L’actrice et réalisatrice québécoise Monia Chokri signe une onctueuse comédie, pleine de verve et d’esprit, sur le désir féminin et ses contradictions. Rarement on aura vu ce sujet traité avec autant de finesse, de drôlerie et de sincérité
Sophia est professeure de philosophie à Montréal et vit en couple avec Xavier depuis dix ans, lui aussi philosophe. L’amour qui les lie s’insinue dans les conversations intellectuelles qu’ils partagent et renouvellent chaque jour. Leur sexualité semble inexistante, mais cela leur convient. Jusqu’à ce que Sophia rencontre Sylvain, le charpentier qui supervise les travaux de leur chalet de campagne, et qu’elle en tombe follement amoureuse…
Bien plus qu’une histoire d’adultère, Simple comme Sylvain décortique les différentes couches et contrastes du désir féminin. Sophia est une femme de 40 ans assez sage, ouverte d’esprit mais prude dans la pratique, dont le corps et la sensualité vont s’animer au contact de Sylvain, homme viril et manuel en tous points différent de Xavier. Chargée de cours à l’université du troisième âge, Sophia enseigne l’amour dans la philosophie et ses allocutions en classe, qui ponctuent le film, agissent comme le miroir de ce qu’elle vit.
L’amour, le désir, le manque et la passion ont été explorés mille fois au cinéma, mais un tel personnage de femme, qui questionne à ce point le trouble qui la traverse, est quelque chose de plus rare.
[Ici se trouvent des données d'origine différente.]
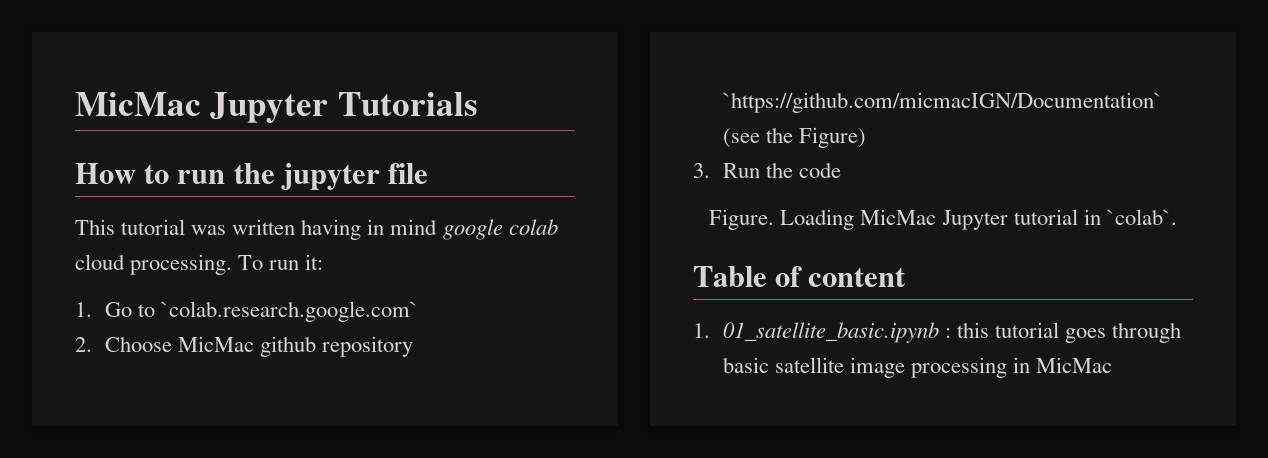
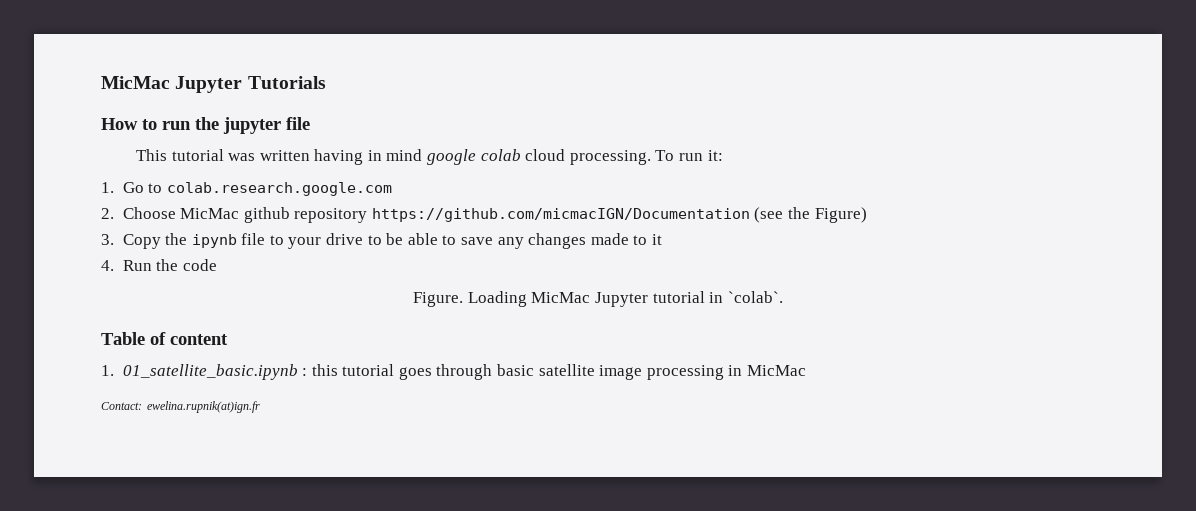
- 1. Go to `colab.research.google.com`
+ 1. Go to colab.research.google.com
- 2. Choose MicMac github repository `https://github.com/micmacIGN/Documentation` (see the Figure)
+ 2. Choose MicMac github repository https://github.com/micmacIGN/Documentation (see the Figure)
- 3. Run the code
+ 3. Copy the ipynb file to your drive to be able to save any changes made to it
+ 4. Run the code
+ Contact: ewelina.rupnik(at)ign.fr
Au-delà de la sexualité, le film évoque aussi les limites d’une relation entre deux personnes issues de milieux différents, et la mélancolie qui accompagne le fait d’en prendre conscience, d’autant plus quand une telle symbiose physique est possible. Beaucoup se reconnaîtront dans ce portrait qui, bien qu’il soit éprouvé et filmé par une femme, s’adresse à quiconque ayant déjà expérimenté ce vacillement intérieur, cette fougue insaisissable qui va parfois jusqu’à faire basculer les fondements mêmes de notre intimité.
Si le sujet est sérieux, Monia Chokri l’aborde avec un ton tout à fait original, dont la singularité s’inscrit à la fois dans la modernité de l’écriture (les dialogues sont exquis), mais aussi dans la langue, ce français québécois dont l’usage diffère du nôtre et nous fait explorer, par son lexique et ses associations insolites, une manière de voir le monde et de le décrire tout à fait truculente.